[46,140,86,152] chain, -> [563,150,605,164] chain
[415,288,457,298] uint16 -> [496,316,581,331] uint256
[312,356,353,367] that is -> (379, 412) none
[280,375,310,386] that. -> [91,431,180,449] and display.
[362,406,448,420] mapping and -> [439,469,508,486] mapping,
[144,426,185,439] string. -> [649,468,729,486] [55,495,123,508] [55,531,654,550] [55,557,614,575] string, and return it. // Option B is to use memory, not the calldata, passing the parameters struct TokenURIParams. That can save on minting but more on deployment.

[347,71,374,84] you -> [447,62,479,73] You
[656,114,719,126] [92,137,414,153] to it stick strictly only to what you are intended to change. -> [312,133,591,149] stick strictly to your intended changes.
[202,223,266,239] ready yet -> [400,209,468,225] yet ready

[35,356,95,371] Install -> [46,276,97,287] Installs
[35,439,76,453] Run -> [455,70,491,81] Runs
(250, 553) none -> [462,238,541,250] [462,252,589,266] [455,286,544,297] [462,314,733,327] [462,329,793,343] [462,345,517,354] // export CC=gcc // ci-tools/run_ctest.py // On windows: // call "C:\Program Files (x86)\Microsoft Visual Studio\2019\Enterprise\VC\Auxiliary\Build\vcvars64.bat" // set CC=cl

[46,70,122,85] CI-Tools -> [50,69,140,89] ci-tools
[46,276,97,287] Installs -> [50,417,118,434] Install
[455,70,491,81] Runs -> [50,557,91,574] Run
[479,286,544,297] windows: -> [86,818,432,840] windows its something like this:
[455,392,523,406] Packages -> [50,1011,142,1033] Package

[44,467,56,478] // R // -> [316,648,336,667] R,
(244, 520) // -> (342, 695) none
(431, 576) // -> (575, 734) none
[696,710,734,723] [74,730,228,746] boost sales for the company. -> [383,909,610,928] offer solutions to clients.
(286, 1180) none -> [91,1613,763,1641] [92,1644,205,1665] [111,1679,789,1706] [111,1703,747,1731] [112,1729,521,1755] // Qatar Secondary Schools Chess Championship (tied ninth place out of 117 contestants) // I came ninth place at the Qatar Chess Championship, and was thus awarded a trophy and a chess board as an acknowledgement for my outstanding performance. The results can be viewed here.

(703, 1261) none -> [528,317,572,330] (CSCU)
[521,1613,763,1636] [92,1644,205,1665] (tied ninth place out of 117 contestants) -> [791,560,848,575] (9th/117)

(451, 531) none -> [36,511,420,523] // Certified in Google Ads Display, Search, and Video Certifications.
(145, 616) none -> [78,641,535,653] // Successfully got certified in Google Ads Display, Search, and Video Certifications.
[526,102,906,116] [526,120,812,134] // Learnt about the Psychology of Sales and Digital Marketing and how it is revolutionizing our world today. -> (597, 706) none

===============

The listing above is to be reproduced without a single change.

[46,140,86,152] chain, -> [563,150,605,164] chain
[415,288,457,298] uint16 -> [496,316,581,331] uint256
[312,356,353,367] that is -> (379, 412) none
[280,375,310,386] that. -> [91,431,180,449] and display.
[362,406,448,420] mapping and -> [439,469,508,486] mapping,
[144,426,185,439] string. -> [649,468,729,486] [55,495,123,508] [55,531,654,550] [55,557,614,575] string, and return it. // Option B is to use memory, not the calldata, passing the parameters struct TokenURIParams. That can save on minting but more on deployment.

[347,71,374,84] you -> [447,62,479,73] You
[656,114,719,126] [92,137,414,153] to it stick strictly only to what you are intended to change. -> [312,133,591,149] stick strictly to your intended changes.
[202,223,266,239] ready yet -> [400,209,468,225] yet ready

[35,356,95,371] Install -> [46,276,97,287] Installs
[35,439,76,453] Run -> [455,70,491,81] Runs
(250, 553) none -> [462,238,541,250] [462,252,589,266] [455,286,544,297] [462,314,733,327] [462,329,793,343] [462,345,517,354] // export CC=gcc // ci-tools/run_ctest.py // On windows: // call "C:\Program Files (x86)\Microsoft Visual Studio\2019\Enterprise\VC\Auxiliary\Build\vcvars64.bat" // set CC=cl

[46,70,122,85] CI-Tools -> [50,69,140,89] ci-tools
[46,276,97,287] Installs -> [50,417,118,434] Install
[455,70,491,81] Runs -> [50,557,91,574] Run
[479,286,544,297] windows: -> [86,818,432,840] windows its something like this:
[455,392,523,406] Packages -> [50,1011,142,1033] Package

[44,467,56,478] // R // -> [316,648,336,667] R,
(244, 520) // -> (342, 695) none
(431, 576) // -> (575, 734) none
[696,710,734,723] [74,730,228,746] boost sales for the company. -> [383,909,610,928] offer solutions to clients.
(286, 1180) none -> [91,1613,763,1641] [92,1644,205,1665] [111,1679,789,1706] [111,1703,747,1731] [112,1729,521,1755] // Qatar Secondary Schools Chess Championship (tied ninth place out of 117 contestants) // I came ninth place at the Qatar Chess Championship, and was thus awarded a trophy and a chess board as an acknowledgement for my outstanding performance. The results can be viewed here.

(703, 1261) none -> [528,317,572,330] (CSCU)
[521,1613,763,1636] [92,1644,205,1665] (tied ninth place out of 117 contestants) -> [791,560,848,575] (9th/117)

(451, 531) none -> [36,511,420,523] // Certified in Google Ads Display, Search, and Video Certifications.
(145, 616) none -> [78,641,535,653] // Successfully got certified in Google Ads Display, Search, and Video Certifications.
[526,102,906,116] [526,120,812,134] // Learnt about the Psychology of Sales and Digital Marketing and how it is revolutionizing our world today. -> (597, 706) none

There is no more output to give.